What to produce -
Please report each line in the material below that includes "background".

Dataset -
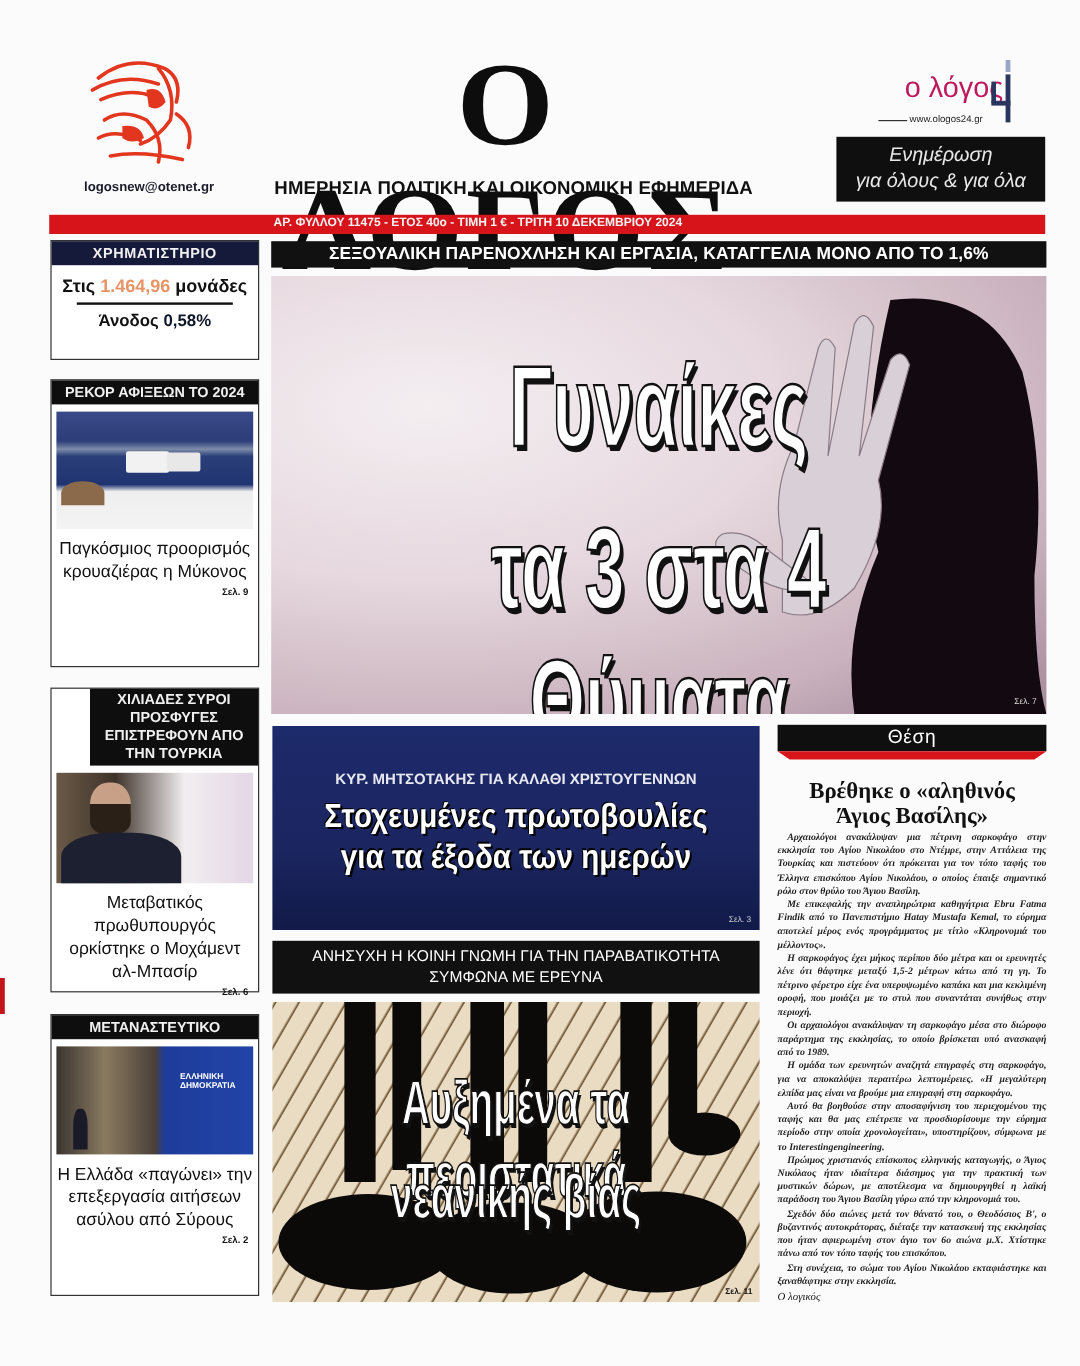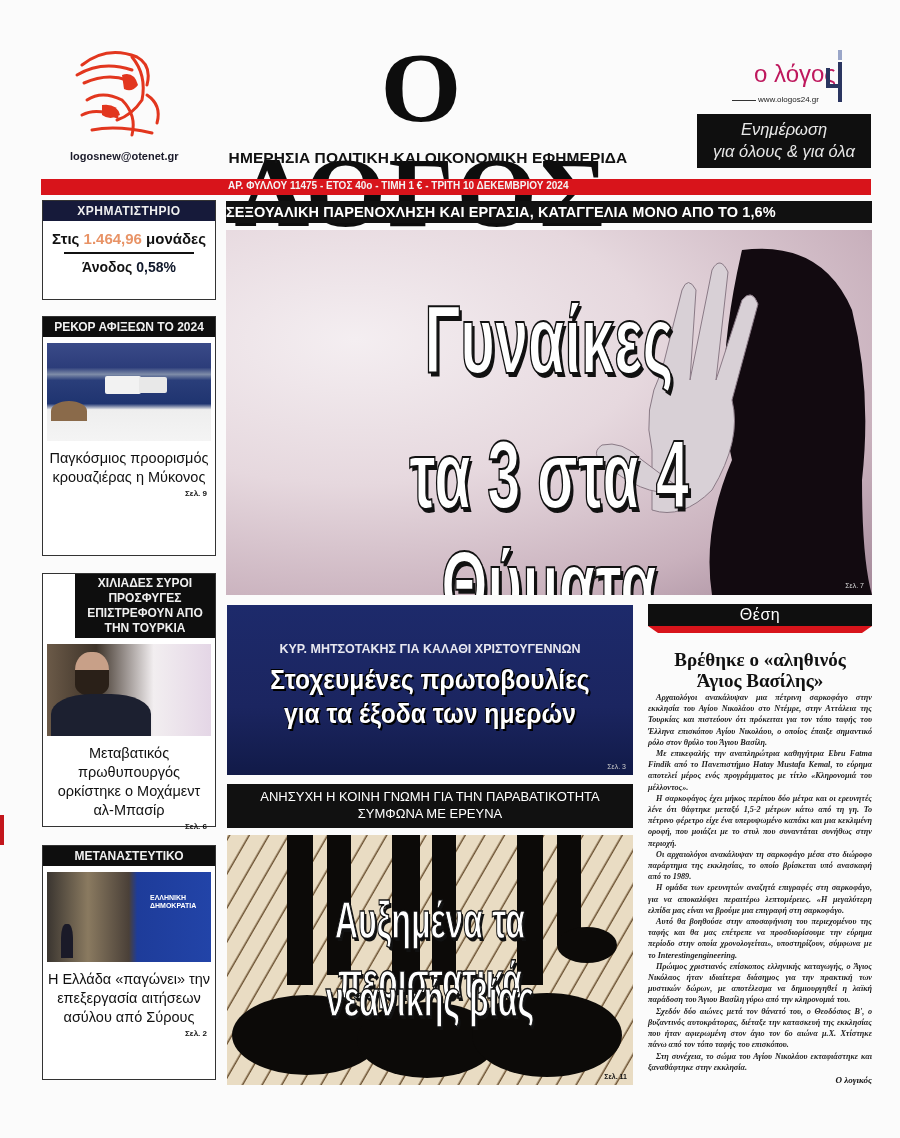--- a/index.html
+++ b/index.html
@@ -34,7 +34,7 @@
   .sbox-page { text-align: right; font-size: 8px; font-weight: bold; padding: 2px 8px 6px 0; }
 
   
-  .kicker-top { position: absolute; left: 226px; top: 201px; width: 646px; height: 22px; background: #111; color: #fff; font-weight: bold; font-size: 14.5px; line-height: 22px; letter-spacing: 0.1px; }
+  .kicker-top { position: absolute; left: 226px; top: 201px; width: 646px; height: 22px; background: #111; color: #fff; font-weight: bold; font-size: 14.5px; text-align: center; line-height: 22px; letter-spacing: 0.1px; }
   .hero { position: absolute; left: 226px; top: 230px; width: 646px; height: 365px; overflow: hidden; background: radial-gradient(ellipse at 20% 30%, #f4eef1 0%, #e6d8de 40%, #c9b1bd 75%, #a38899 100%); }
   .hero-shape { position: absolute; right: 0; top: 0; width: 280px; height: 365px; }
   .hero-title { position: absolute; width: 100%; text-align: center; color: #fff; font-weight: bold; font-family: "Liberation Sans", sans-serif; transform: scaleX(0.62); -webkit-text-stroke: 2px #111; text-shadow: 4px 4px 0 #111; }

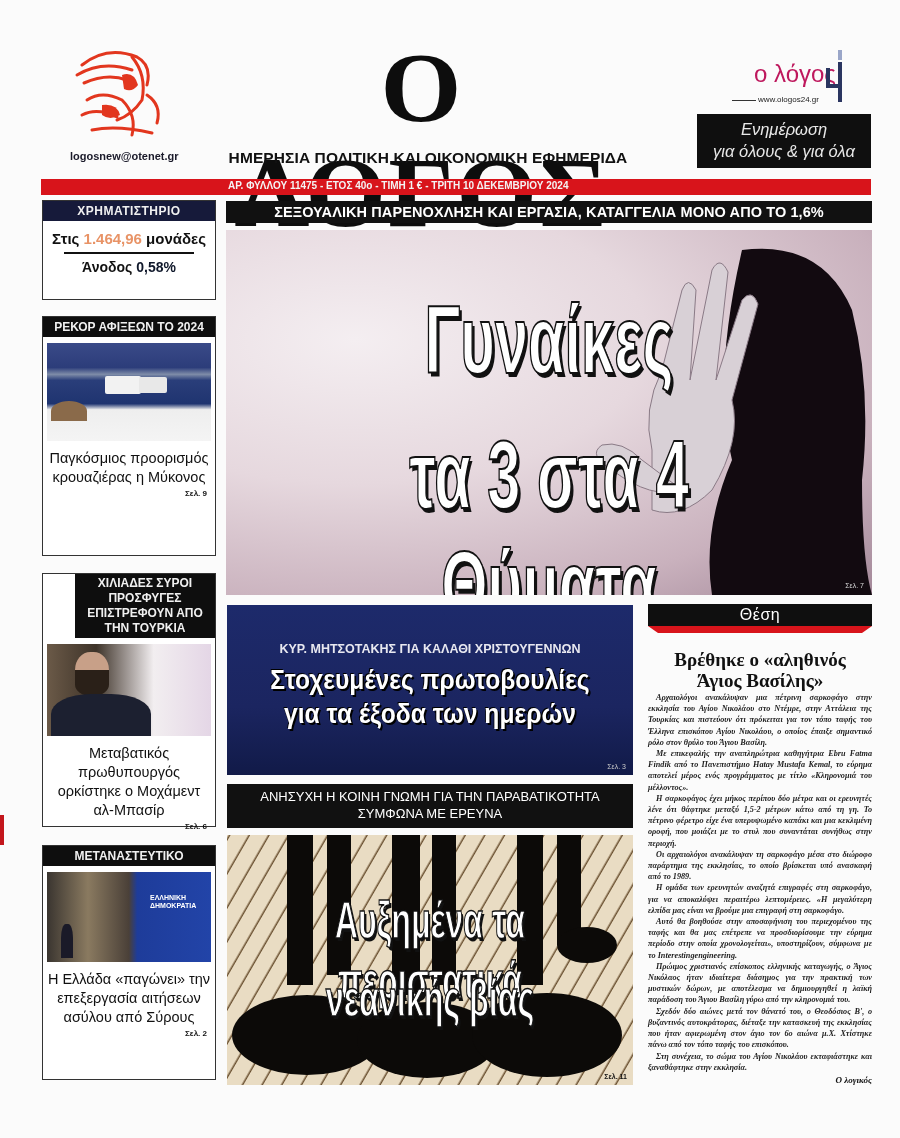--- a/index.html
+++ b/index.html
@@ -62,7 +62,7 @@
   .thesi-title { position: absolute; left: 648px; top: 649px; width: 224px; text-align: center; font-family: "Liberation Serif", serif; font-weight: bold; font-size: 19px; line-height: 21px; }
   .thesi-body { position: absolute; left: 648px; top: 692px; width: 224px; font-family: "Liberation Serif", serif; font-style: italic; font-weight: bold; font-size: 8.2px; line-height: 11.2px; text-align: justify; color: #222; }
   .thesi-body p { text-indent: 8px; }
-  .thesi-sign { position: absolute; left: 648px; top: 1075px; width: 224px; text-align: right; font-family: "Liberation Serif", serif; font-style: italic; font-weight: bold; font-size: 9px; }
+  .thesi-sign { position: absolute; left: 648px; top: 1075px; width: 224px; font-family: "Liberation Serif", serif; font-style: italic; font-weight: normal; font-size: 9px; }
 
   .edge-mark { position: absolute; left: 0; top: 815px; width: 4px; height: 30px; background: #c3161c; }
 </style>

Response box -
-  .kicker-top { position: absolute; left: 226px; top: 201px; width: 646px; height: 22px; background: #111; color: #fff; font-weight: bold; font-size: 14.5px; line-height: 22px; letter-spacing: 0.1px; }
+  .kicker-top { position: absolute; left: 226px; top: 201px; width: 646px; height: 22px; background: #111; color: #fff; font-weight: bold; font-size: 14.5px; text-align: center; line-height: 22px; letter-spacing: 0.1px; }
   .hero { position: absolute; left: 226px; top: 230px; width: 646px; height: 365px; overflow: hidden; background: radial-gradient(ellipse at 20% 30%, #f4eef1 0%, #e6d8de 40%, #c9b1bd 75%, #a38899 100%); }
   .edge-mark { position: absolute; left: 0; top: 815px; width: 4px; height: 30px; background: #c3161c; }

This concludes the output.